By Elder Jeffrey R. Holland, Quorum of the Twelve 
A journalist once questioned Mother Teresa of Calcutta about her hopeless task of rescuing the destitute in that city. He said that, statistically speaking, she was accomplishing absolutely nothing. This remarkable little woman shot back that her work was about love, not statistics. Not withstanding the staggering number beyond her reach, she said she could keep the commandment to love God and her neighbor by serving those within her reach with whatever resources she had. “What we do is nothing but a drop in the ocean,” she would say on another occasion. “But if we didn’t do it, the ocean would be one drop less [than it is]. Soberly, the journalist concluded that Christianity is obviously not a statistical endeavor. He reasoned that if there would be more joy in heaven over one sinner who repents than over the ninety and nine who need no repentance, then apparently God is not overly preoccupied with percentages.

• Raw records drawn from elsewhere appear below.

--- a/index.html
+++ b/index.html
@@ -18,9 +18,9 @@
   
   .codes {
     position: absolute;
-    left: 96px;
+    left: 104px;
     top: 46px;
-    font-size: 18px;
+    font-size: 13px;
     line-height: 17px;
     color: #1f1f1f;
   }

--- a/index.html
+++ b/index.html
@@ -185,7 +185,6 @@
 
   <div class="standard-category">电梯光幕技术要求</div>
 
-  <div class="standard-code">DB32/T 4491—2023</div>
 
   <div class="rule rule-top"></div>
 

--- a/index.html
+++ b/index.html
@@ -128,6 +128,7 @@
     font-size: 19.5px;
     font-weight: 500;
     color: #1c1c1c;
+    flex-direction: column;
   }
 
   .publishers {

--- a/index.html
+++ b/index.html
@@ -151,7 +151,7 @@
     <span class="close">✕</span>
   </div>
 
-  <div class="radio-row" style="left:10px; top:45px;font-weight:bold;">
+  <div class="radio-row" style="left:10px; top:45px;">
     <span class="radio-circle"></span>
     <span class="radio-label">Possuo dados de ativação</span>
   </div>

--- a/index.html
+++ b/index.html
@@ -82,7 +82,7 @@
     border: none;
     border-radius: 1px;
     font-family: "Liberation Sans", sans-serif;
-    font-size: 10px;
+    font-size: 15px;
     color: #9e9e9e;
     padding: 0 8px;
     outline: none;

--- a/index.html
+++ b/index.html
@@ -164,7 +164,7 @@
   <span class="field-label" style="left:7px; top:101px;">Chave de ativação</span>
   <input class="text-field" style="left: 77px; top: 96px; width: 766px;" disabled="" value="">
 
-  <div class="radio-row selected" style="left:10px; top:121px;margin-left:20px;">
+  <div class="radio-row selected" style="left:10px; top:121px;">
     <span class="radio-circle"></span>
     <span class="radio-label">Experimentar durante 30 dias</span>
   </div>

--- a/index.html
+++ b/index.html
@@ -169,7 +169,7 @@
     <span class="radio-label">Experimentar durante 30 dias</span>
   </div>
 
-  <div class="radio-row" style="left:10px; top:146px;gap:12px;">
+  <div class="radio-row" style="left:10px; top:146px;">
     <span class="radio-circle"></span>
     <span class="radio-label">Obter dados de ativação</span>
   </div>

By Elder Robert C. Gay, First Quorum of the Seventy 
Seated on the podium the day I marched down the aisle in my Harvard graduation robe was Mother Teresa. She rose and delivered on of the most memorable speeches ever given at Harvard–a profound call to service and repentance. She expressed the hope that we graduates, “in going into the world, [would] go with Jesus, [would] work for Jesus, and [would] serve him in distressing guise of the poor.”
She also shared the following story of a couple she had met just a few days [earlier]:
A young man and a woman came to our house with a big amount of money. I asked them, “Where did you get this money?” They gave me the most strange answer: “Before our wedding we decided not to buy wedding clothes, not to have a wedding feast, but to give you the money to feed the poor.” Then I asked them one more question: “But why, why did you do that?” That is a scandal in India, not to have a wedding feast and special clothes. And they gave me this most beautiful answer: “Out of love for each other, we wanted to give each other something special, and that special something was the big sacrifice, the wonderful something.”
Here was one of the world’s genuine saints reminding us graduates that everyone–not just some fortunate few in the audience that day but even those in the poorest regions of the world with little to their names–has something to give, if nothing more than sacrifice and pure love for others. Mother Teresa taught us that sacrificing something as simple as new clothing or a meal or a cultural rite of passage could change a life.
 From a General Conference address, “Are We Not All Beggars?” given in October 2014.
 From a commencement address, “Continuing Your Life’s Journey,” given at Brigham Young University-Idaho on July 23, 2013.